* **WHAT YOU ARE ASKED TO DO**:
In the entries that follow, the first line to write out is the one containing "total: 98.41 -> 88.36", and the last is the one containing "total: 22411.66 -> 22515.21". Reproduce that stretch exactly, with nothing before or after it.

Change detection data
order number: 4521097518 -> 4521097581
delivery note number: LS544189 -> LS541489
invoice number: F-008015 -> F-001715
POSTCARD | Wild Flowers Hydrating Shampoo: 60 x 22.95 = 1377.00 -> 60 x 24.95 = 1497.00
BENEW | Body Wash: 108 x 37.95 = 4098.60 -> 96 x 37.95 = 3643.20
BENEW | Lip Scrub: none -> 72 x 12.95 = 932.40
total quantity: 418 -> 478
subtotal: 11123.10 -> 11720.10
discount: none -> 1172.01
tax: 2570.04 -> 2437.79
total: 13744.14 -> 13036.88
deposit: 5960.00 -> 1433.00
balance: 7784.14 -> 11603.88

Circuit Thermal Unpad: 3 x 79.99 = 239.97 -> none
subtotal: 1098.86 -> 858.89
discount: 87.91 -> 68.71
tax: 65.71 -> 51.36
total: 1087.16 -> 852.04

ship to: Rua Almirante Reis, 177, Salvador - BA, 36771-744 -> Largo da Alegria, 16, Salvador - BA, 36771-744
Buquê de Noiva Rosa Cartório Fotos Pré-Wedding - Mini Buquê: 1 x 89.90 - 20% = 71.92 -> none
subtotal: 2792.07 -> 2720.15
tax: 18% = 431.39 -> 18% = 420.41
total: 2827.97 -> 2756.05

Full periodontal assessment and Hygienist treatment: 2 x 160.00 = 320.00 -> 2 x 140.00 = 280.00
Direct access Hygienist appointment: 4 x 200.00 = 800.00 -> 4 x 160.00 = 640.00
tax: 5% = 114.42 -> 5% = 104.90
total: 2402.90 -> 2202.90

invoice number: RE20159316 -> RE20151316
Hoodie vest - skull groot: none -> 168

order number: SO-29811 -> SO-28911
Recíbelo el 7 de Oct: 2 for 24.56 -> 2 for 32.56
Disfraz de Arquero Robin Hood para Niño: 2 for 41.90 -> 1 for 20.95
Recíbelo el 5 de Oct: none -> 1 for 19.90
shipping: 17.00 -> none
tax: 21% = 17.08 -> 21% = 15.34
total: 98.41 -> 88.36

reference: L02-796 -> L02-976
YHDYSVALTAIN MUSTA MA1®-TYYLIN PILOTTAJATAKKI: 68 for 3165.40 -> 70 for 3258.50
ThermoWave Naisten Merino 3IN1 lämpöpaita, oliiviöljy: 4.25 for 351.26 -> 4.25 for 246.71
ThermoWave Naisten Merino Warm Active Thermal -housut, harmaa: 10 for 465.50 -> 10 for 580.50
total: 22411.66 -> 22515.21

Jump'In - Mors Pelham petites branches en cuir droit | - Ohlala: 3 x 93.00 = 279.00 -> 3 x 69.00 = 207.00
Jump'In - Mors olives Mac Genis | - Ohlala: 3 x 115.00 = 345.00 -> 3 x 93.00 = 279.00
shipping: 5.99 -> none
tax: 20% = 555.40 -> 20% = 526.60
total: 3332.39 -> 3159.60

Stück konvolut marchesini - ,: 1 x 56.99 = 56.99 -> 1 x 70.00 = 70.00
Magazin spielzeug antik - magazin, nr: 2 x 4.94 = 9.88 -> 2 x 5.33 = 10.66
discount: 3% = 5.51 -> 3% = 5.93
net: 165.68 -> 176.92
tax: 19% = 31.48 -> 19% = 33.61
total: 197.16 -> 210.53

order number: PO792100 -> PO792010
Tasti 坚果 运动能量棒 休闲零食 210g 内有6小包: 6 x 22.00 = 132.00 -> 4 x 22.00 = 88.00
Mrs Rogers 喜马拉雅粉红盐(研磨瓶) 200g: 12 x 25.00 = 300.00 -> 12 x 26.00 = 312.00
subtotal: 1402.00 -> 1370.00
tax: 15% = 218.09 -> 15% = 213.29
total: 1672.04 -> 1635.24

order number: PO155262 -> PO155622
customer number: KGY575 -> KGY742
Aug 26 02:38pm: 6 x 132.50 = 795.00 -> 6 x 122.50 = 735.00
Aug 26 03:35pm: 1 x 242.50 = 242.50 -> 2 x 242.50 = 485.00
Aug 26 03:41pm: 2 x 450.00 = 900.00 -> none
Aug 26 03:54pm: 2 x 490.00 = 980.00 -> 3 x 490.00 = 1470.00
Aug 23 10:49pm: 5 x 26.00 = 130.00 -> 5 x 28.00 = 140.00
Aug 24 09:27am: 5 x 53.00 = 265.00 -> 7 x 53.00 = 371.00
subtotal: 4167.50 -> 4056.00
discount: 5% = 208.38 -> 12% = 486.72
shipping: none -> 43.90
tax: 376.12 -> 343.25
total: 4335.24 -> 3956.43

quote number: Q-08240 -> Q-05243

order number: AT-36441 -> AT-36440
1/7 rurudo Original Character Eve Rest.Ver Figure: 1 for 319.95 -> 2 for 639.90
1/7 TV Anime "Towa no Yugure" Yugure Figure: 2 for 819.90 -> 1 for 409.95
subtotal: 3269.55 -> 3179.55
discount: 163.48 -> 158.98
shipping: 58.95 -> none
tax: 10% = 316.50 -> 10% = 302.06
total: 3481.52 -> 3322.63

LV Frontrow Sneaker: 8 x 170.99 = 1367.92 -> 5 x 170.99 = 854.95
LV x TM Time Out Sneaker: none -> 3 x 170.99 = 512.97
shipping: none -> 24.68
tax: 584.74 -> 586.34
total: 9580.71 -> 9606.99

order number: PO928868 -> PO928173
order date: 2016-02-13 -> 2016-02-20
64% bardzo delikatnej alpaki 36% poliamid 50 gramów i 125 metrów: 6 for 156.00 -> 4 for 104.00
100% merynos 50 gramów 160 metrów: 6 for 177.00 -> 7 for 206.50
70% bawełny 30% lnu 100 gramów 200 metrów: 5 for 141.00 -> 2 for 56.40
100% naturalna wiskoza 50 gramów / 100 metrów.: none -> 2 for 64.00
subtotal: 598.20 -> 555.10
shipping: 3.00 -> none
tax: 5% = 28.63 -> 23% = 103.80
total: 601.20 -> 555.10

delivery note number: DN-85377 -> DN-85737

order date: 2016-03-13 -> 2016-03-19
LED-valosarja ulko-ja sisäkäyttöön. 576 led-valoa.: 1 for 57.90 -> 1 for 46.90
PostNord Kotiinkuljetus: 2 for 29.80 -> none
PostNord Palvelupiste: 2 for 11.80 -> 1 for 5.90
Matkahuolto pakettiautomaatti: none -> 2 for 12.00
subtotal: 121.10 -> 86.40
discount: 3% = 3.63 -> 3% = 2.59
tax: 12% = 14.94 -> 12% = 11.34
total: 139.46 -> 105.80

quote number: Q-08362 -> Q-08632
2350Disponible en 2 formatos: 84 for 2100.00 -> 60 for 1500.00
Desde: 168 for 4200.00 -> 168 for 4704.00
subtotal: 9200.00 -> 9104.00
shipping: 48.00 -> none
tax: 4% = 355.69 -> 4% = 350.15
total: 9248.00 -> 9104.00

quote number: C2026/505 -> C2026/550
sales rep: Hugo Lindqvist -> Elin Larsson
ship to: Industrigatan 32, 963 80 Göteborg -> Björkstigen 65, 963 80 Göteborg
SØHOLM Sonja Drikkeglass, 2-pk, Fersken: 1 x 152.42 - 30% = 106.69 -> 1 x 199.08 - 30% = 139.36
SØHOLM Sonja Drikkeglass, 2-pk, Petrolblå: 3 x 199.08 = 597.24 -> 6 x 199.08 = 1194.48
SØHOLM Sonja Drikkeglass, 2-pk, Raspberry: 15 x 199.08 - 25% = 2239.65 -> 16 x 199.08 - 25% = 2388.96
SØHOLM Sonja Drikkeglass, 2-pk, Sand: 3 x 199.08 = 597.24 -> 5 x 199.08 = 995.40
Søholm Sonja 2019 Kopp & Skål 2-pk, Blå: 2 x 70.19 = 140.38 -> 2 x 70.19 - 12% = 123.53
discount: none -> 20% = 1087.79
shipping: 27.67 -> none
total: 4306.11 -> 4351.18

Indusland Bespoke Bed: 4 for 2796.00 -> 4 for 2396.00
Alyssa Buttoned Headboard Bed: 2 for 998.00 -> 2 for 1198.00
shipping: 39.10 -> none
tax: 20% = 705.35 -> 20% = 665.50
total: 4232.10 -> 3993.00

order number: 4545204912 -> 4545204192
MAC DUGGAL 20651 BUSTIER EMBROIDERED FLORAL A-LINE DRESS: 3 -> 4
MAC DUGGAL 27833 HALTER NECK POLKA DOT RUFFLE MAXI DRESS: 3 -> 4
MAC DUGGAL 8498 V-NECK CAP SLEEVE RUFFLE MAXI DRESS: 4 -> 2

* **REPLY**:
total: 98.41 -> 88.36

reference: L02-796 -> L02-976
YHDYSVALTAIN MUSTA MA1®-TYYLIN PILOTTAJATAKKI: 68 for 3165.40 -> 70 for 3258.50
ThermoWave Naisten Merino 3IN1 lämpöpaita, oliiviöljy: 4.25 for 351.26 -> 4.25 for 246.71
ThermoWave Naisten Merino Warm Active Thermal -housut, harmaa: 10 for 465.50 -> 10 for 580.50
total: 22411.66 -> 22515.21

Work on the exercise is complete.